CYJul 26, 2024
TAGIFY: LLM-powered Tagging Interface for Improved Data Findability on OGD portalsKevin Kliimask, Anastasija Nikiforova
Efforts directed towards promoting Open Government Data (OGD) have gained significant traction across various governmental tiers since the mid-2000s. As more datasets are published on OGD portals, finding specific data becomes harder, leading to information overload. Complete and accurate documentation of datasets, including association of proper tags with datasets is key to improving dataset findability and accessibility. Analysis conducted on the Estonian Open Data Portal, revealed that 11% datasets have no associated tags, while 26% had only one tag assigned to them, which underscores challenges in data findability and accessibility within the portal, which, according to the recent Open Data Maturity Report, is considered trend-setter.
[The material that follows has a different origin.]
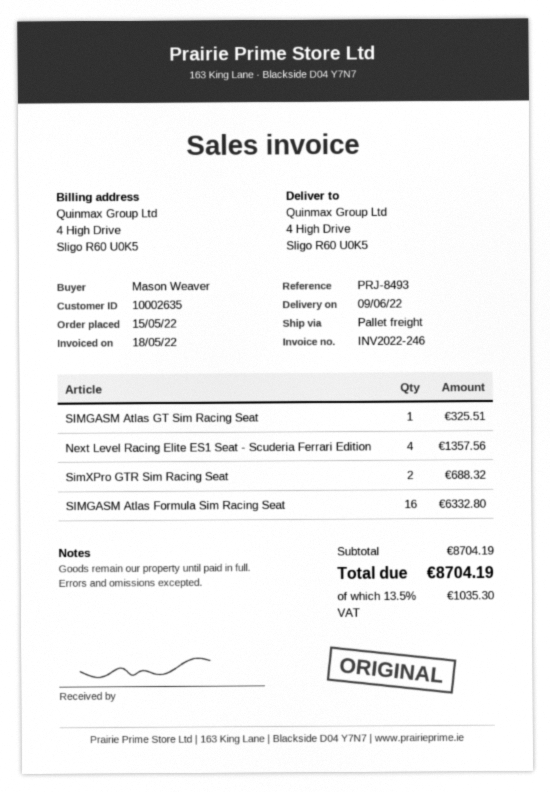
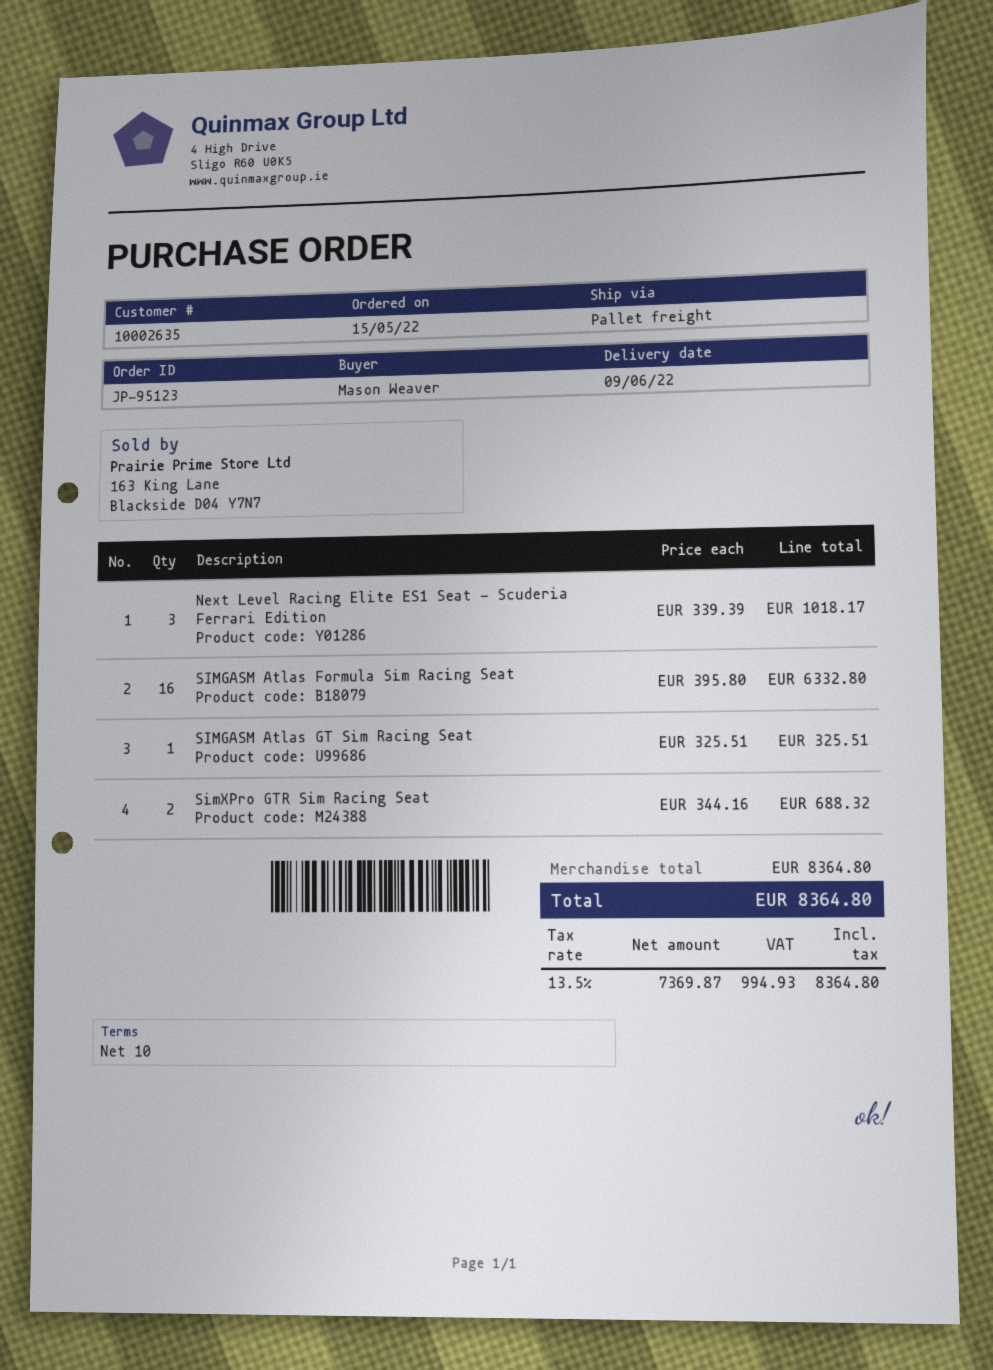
Next Level Racing Elite ES1 Seat - Scuderia Ferrari Edition: 4 for 1357.56 -> 3 for 1018.17
subtotal: 8704.19 -> 8364.80
tax: 13.5% = 1035.30 -> 13.5% = 994.93
total: 8704.19 -> 8364.80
The aim of this study is to propose an automated solution to tagging datasets to improve data findability on OGD portals. This paper presents Tagify - a prototype of tagging interface that employs large language models (LLM) such as GPT-3.5-turbo and GPT-4 to automate dataset tagging, generating tags for datasets in English and Estonian, thereby augmenting metadata preparation by data publishers and improving data findability on OGD portals by data users. The developed solution was evaluated by users and their feedback was collected to define an agenda for future prototype improvements.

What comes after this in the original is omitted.